Working data:

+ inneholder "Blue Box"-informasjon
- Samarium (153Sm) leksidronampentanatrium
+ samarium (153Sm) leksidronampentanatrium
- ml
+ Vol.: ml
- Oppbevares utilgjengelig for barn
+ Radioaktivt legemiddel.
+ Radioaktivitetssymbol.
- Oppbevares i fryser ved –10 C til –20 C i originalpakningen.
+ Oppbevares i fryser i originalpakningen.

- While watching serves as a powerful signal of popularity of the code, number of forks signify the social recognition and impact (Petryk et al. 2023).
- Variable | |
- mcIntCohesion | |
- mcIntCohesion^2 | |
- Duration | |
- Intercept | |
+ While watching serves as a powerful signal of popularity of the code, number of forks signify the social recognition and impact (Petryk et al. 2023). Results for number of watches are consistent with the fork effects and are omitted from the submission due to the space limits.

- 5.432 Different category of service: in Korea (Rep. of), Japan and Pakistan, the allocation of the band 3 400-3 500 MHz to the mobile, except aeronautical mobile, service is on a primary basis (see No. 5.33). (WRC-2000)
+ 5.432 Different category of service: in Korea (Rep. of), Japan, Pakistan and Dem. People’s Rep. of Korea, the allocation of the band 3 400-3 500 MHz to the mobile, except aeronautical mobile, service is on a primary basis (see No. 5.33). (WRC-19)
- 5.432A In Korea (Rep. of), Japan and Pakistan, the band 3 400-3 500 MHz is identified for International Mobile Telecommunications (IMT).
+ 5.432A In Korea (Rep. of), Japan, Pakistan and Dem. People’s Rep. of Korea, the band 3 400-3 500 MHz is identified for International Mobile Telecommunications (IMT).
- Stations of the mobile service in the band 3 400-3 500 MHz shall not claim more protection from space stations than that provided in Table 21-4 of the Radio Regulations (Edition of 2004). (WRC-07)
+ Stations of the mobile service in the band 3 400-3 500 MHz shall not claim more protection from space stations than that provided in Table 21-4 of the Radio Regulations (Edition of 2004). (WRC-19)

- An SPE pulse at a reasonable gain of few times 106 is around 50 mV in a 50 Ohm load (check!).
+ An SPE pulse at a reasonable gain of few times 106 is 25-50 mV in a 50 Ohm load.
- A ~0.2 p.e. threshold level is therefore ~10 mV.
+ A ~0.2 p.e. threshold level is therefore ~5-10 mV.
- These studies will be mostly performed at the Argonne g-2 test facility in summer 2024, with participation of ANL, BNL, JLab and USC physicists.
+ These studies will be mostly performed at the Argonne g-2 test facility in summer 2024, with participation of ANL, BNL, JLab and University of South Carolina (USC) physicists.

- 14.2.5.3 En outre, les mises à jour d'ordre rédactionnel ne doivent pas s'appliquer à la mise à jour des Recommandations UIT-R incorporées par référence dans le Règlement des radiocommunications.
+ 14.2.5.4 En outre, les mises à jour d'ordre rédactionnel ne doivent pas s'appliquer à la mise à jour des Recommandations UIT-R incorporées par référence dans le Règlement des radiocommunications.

What the exercise asks: Go through the data above and copy each line in which "ordre" appears.

Response box:
- 14.2.5.3 En outre, les mises à jour d'ordre rédactionnel ne doivent pas s'appliquer à la mise à jour des Recommandations UIT-R incorporées par référence dans le Règlement des radiocommunications.
+ 14.2.5.4 En outre, les mises à jour d'ordre rédactionnel ne doivent pas s'appliquer à la mise à jour des Recommandations UIT-R incorporées par référence dans le Règlement des radiocommunications.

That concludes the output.